I have Paradigm Sig 6's and a C3 in front and Studio 590's as surrounds. At present, have a pair of Velodyne SPL 1200R's on the front wall next to the main speakers.

The sound is decent, but the subs run out of steam pretty quickly and one has a major buzz/rattle when hitting 35hz and below. So I'm in the market again.

My dilemma: I would like to go with a Paradigm sub(s) for aesthetic and performance reasons. My budget is $5k or less. Would I be better off going with a pair of sub 15's, or a single sub 25 (would also consider a Sub 1 but they are still largely unheard). I am aware of the literature on the virtues of multiple subs, but my space is small and even the 15's would take up a lot of real estate. Would equalization via the Paradigm kit--PBK?-- help me get by with a single powerhouse sub like the 25?


----------



## drdoan (Aug 30, 2006)

Have you considered the SVSound PB-13 Ultra? http://www.svsound.com/products-sub-box-pb13ultra.cfm. I believe it will outperform anything in it's class. Have fun. Dennis


----------



## jackfish (Dec 27, 2006)

If you can find the right place for the Paradigm Signature Sub 25 I would think it should work well in that room. The PBK should help you find that spot.


----------



## jnelson.young (Feb 25, 2009)

Nothing against the SVS (used to have a couple) or the ED, but I do have a strict pref for the Paradigms. 

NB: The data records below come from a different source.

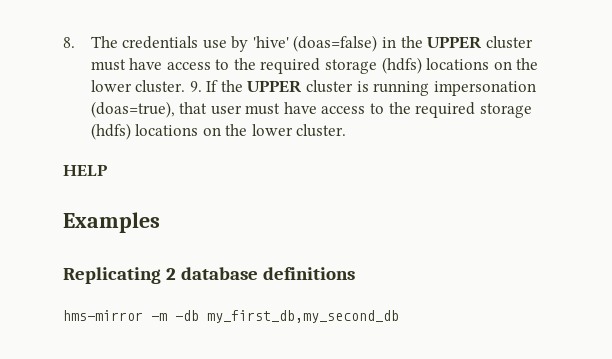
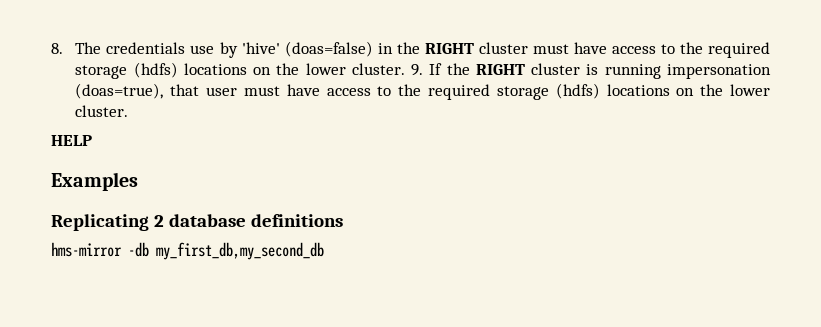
[427,36,483,49] UPPER -> [424,43,474,54] RIGHT
[247,80,303,93] UPPER -> [475,64,525,75] RIGHT
[151,313,167,321] -m -> (122, 249) none

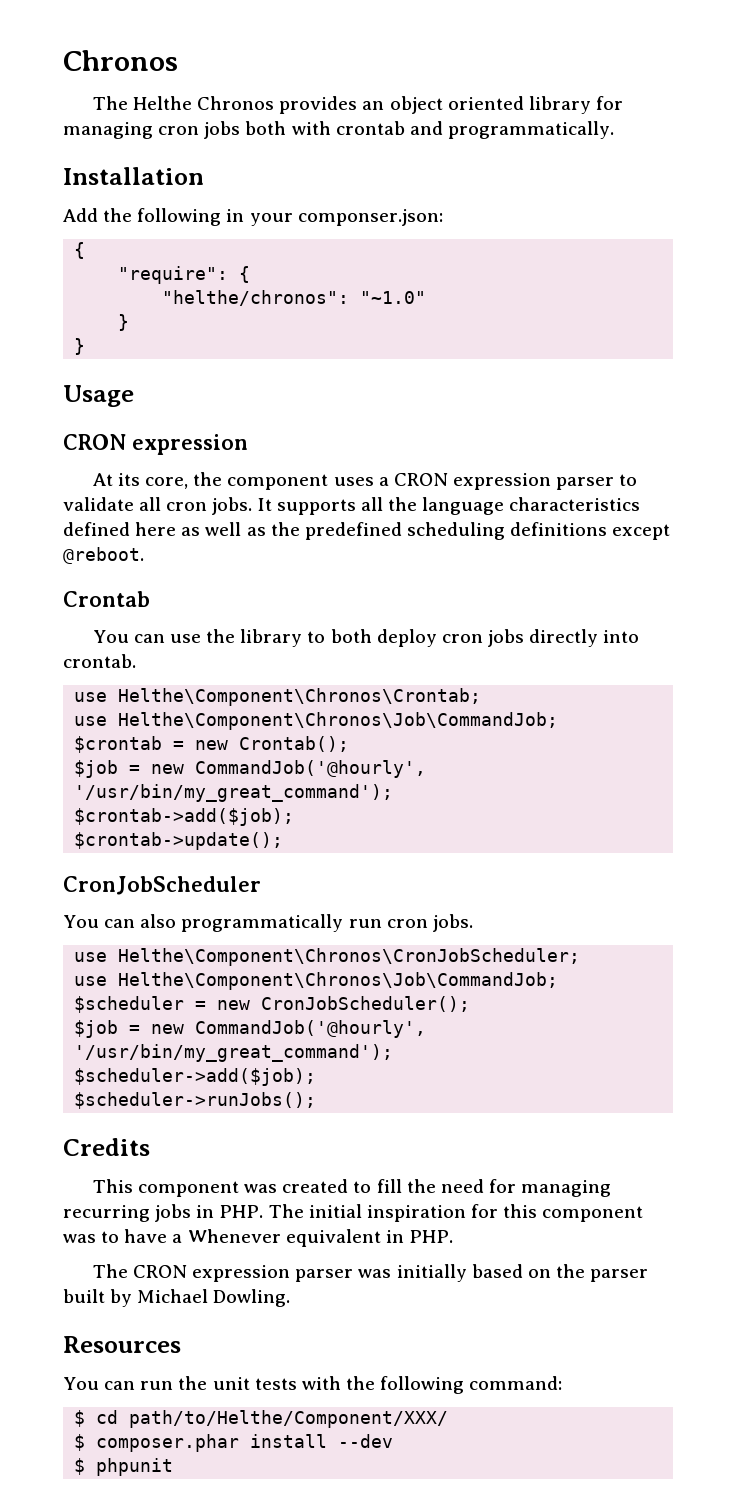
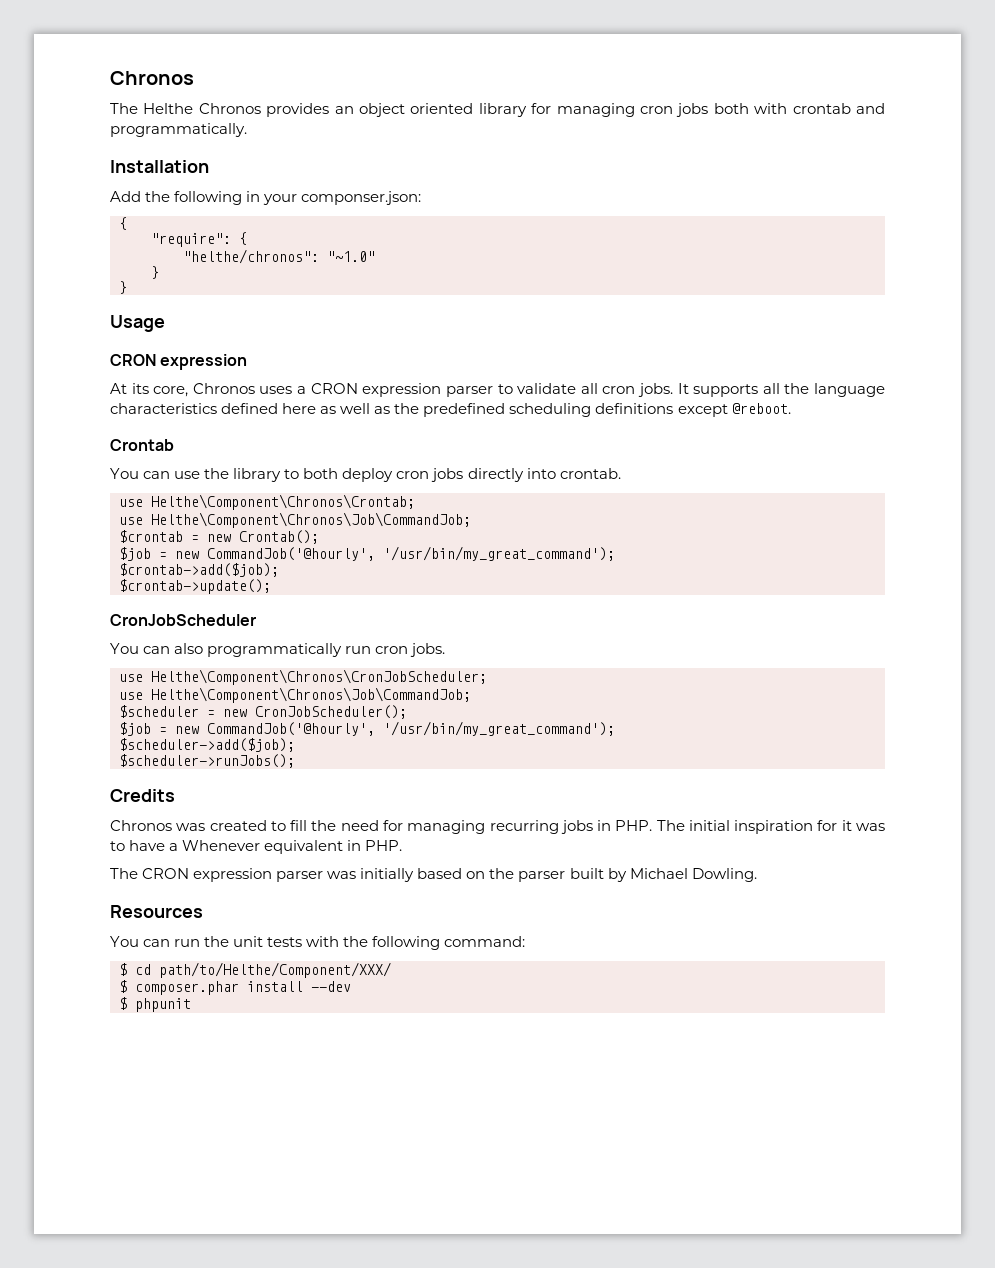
[193,472,329,490] the component -> [192,383,255,394] Chronos
[92,1179,239,1197] This component -> [110,820,172,831] Chronos
[503,1204,644,1222] this component -> [841,820,852,831] it

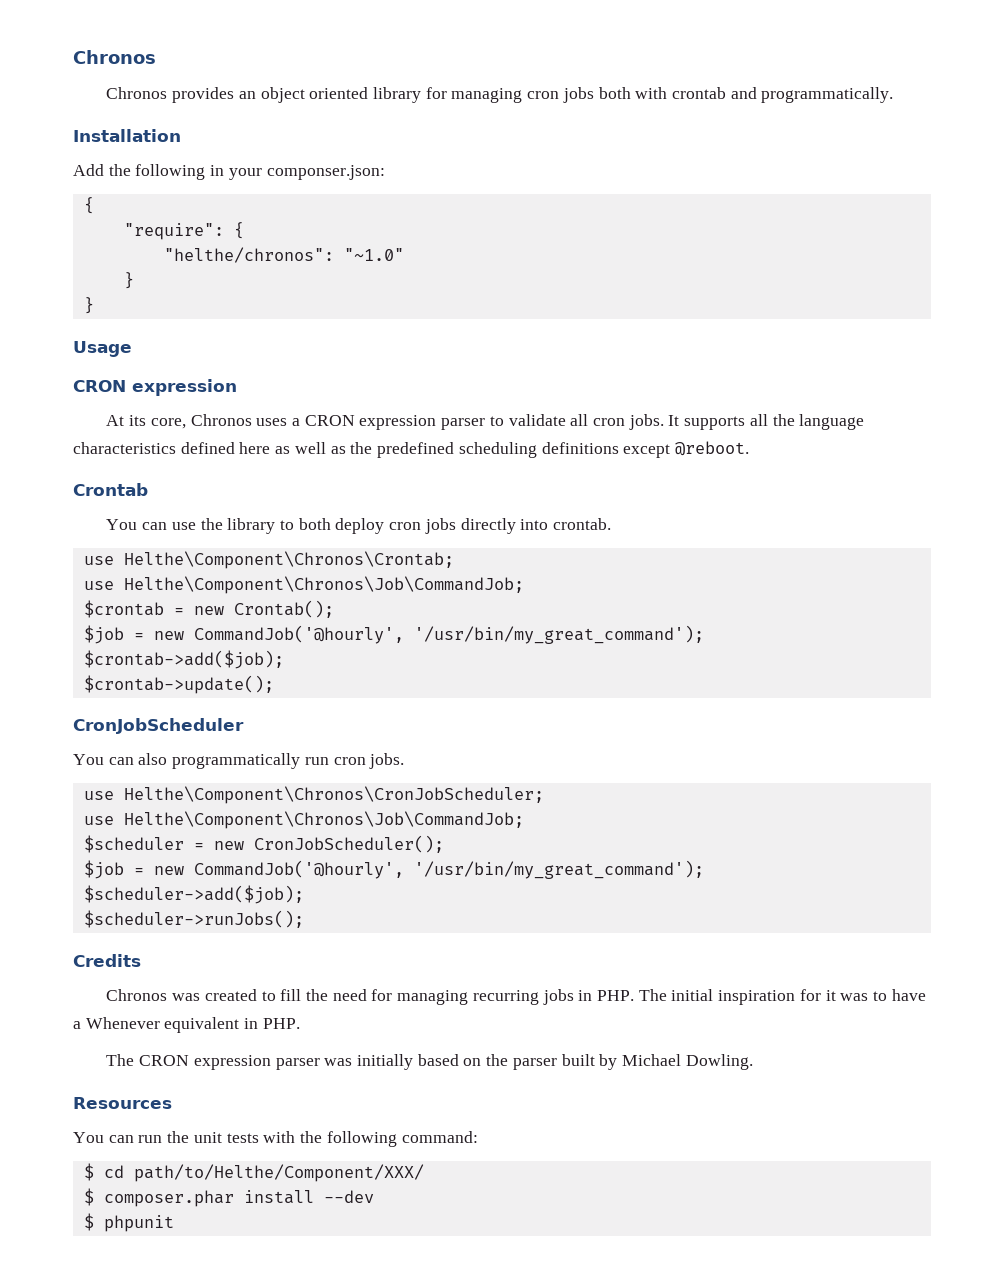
[110,103,194,114] The Helthe -> (156, 57) none

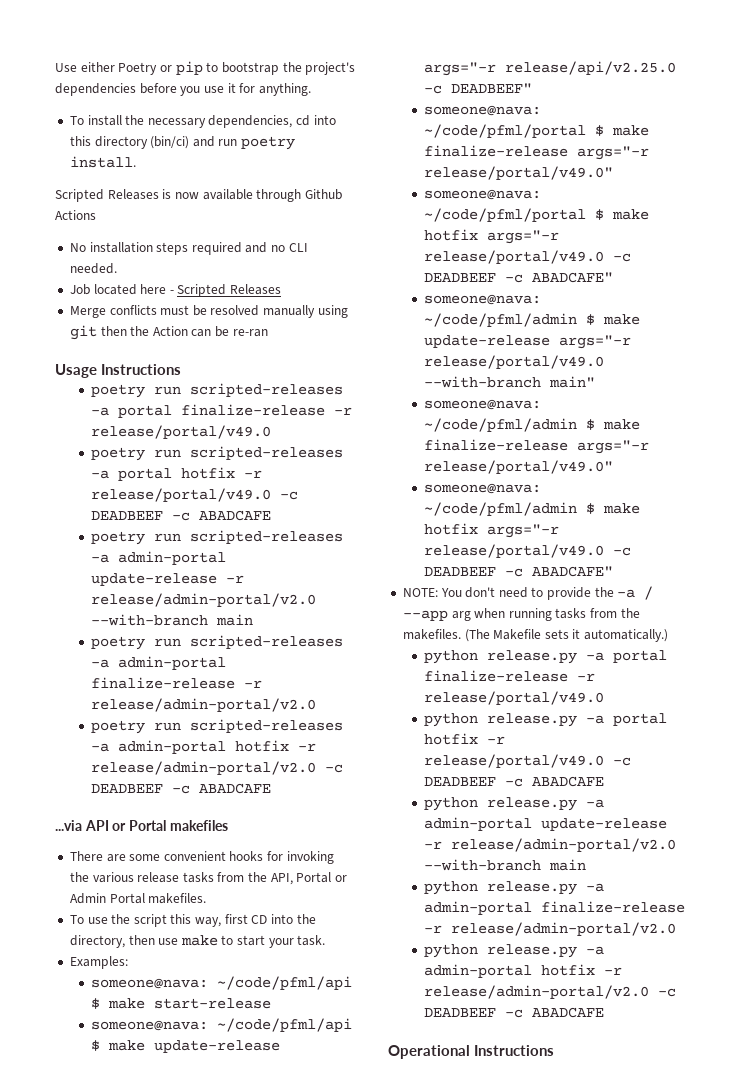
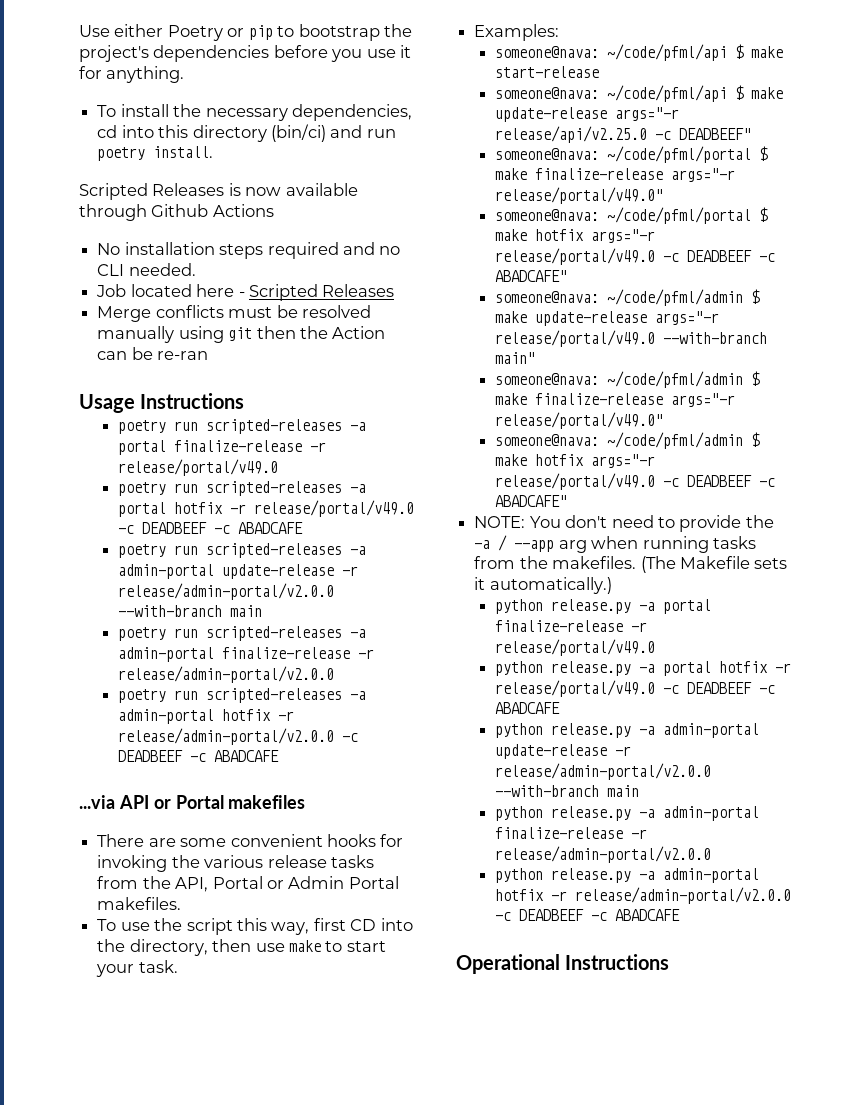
[90,593,316,607] release/admin-portal/v2.0 -> [118,583,335,600] release/admin-portal/v2.0.0
[90,698,316,712] release/admin-portal/v2.0 -> [118,666,335,683] release/admin-portal/v2.0.0
[90,761,316,775] release/admin-portal/v2.0 -> [118,728,335,745] release/admin-portal/v2.0.0
[450,838,676,852] release/admin-portal/v2.0 -> [495,763,712,780] release/admin-portal/v2.0.0
[450,922,676,936] release/admin-portal/v2.0 -> [495,846,712,863] release/admin-portal/v2.0.0
[423,985,649,999] release/admin-portal/v2.0 -> [575,887,792,904] release/admin-portal/v2.0.0

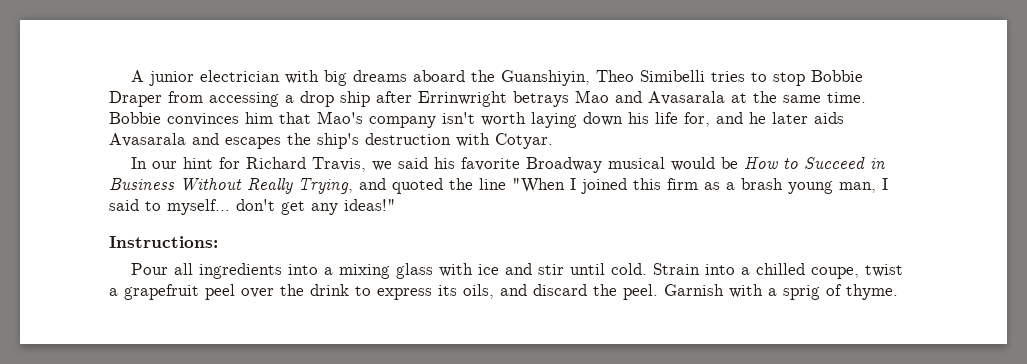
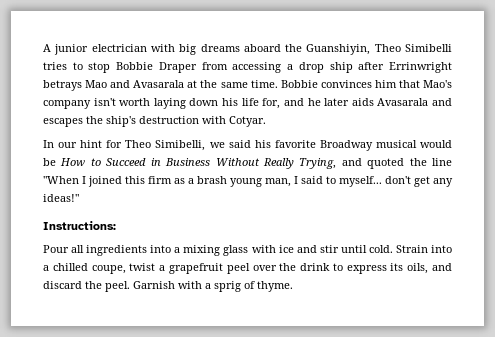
[246,157,367,172] Richard Travis, -> [125,140,206,151] Theo Simibelli,

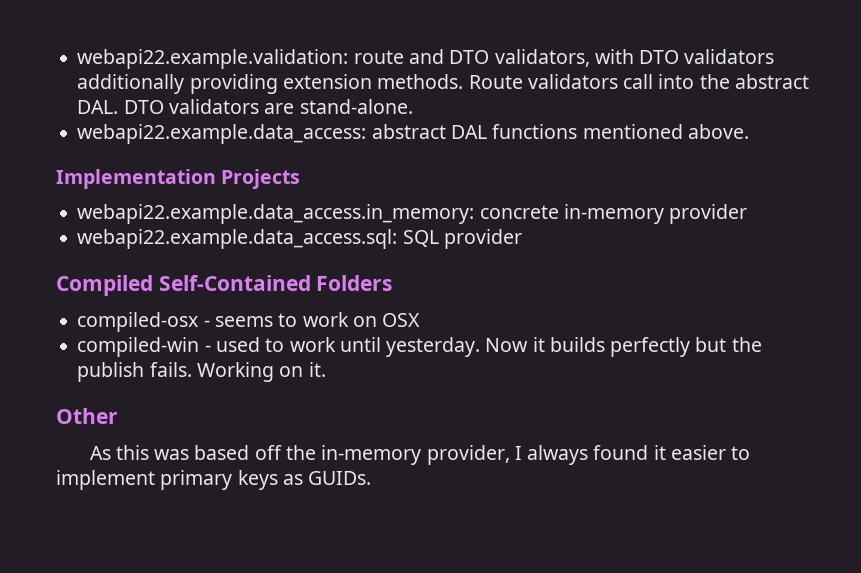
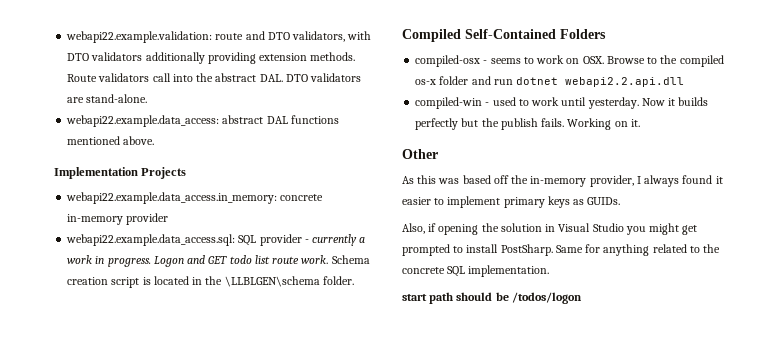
(522, 239) none -> [304,234,366,246] [67,255,370,267] [67,276,354,288] - currently a work in progress. Logon and GET todo list route work. Schema creation script is located in the \LLBLGEN\schema folder.
[382,313,421,327] OSX -> [582,55,724,67] [415,76,685,87] OSX. Browse to the compiled os-x folder and run dotnet webapi2.2.api.dll
(372, 478) none -> [402,223,698,235] [402,244,721,256] [402,265,550,277] [402,292,582,304] // Also, if opening the solution in Visual Studio you might get prompted to install PostSharp. Same for anything related to the concrete SQL implementation. // start path should be /todos/logon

So you suggest two even though I have only one row of seating? Are you concerned about the width modes, rather than then the length?


----------



## jackfish (Dec 27, 2006)

I edited my response once I realized I wasn't specifically answering your question. With ideal placement and EQ one sub can work well in most situations. There are problem rooms though that suggest use of two subwoofers to more easily deal with null and resonance issues. I don't consider your room necessarily very large or potentially difficult. You are likely to be able to satisfactorily implement the Sub 25 with placement, equalization and possibly room treatments.


----------



## jnelson.young (Feb 25, 2009)

I appreciate the thoughts Jackfish. The single sub 25 is direction I'm leaning in now.


----------



## bigdady1955 (Feb 27, 2009)

James... I'm currently running 2 Velodyne DD15's which sound fantastic and come with the highest ratings, but if I were going to do it again, I would opt for a pair of the SVS PC13-Ultra which are $1600 each including shipping or 2 of their PC12-Plus subs which will set you back $2400 including shipping. Either way you go, with a 5K budget, you'll have enough left over to add the SVS AS-EQ1 subwoofer EQ $749. This EQ system is one of the best investments I've made for my home theater. It's made by Audyssey but takes the bass EQ to a different level than what is available from the standard Audyssey which comes in a AVR . It EQ's the bass in a way that the standard Audyssey EQ, Velodyne EQ and Paradigm PBK-1 cannot. While the latter 2 measure 5 different points in the room, the AS-EQ1 measures 32 and performs it's filtering in a different way than the other 3. The difference in my bass performance is nothing short of astonishing! What I would suggest is this... Don't listen to me or anyone else giving you advice (everyone is partial to the equip. they've had experience with). The people I trust are the pro's that review and test all of these pieces of equipment. Google all of the sub's you are interested in, ie. "Paradigm Signature Sub 25 review". Read all the reviews you can on each. This should give you a good idea what the pro's think and help you make an informed decision you'll be happy with. Good luck!

One final note... the best prices I've seen for SVS products are from their site http://www.svsound.com/


My Garage Conversion
http://www.hometheatershack.com/for...nstruction/17202-my-home-theater-project.html


----------



## russ.will (May 10, 2006)

jnelson.young said:


> I appreciate the thoughts Jackfish. The single sub 25 is direction I'm leaning in now.


Have a harder look at the Sub 1.

I've spent six weeks with one and it does, oh so very nearly equal the depth of a PB13, but aces it in virtually every other area - It kicks like a mule, is extremely nimble with music and as a result of being considerably smaller, is a lot easier to place.

I'd also add that that as it radiates all frequencies over a wider and taller area, it's also a naturally smoother in-room performer. Add in the fact that it's Bass Perfect room EQ is, in the the experience I've had, one of the simplest plug and play bass EQ I've experienced to date - I've had the SMS-1, BFD, Antimode, AS-EQ1 in the same room. All needed a bit of 'experience' to get the best of them, but the Paradigm Bass Perfect delivered results that I didn't feel compelled to mess with, nor change significantly when I tried to extract better.

Russell


----------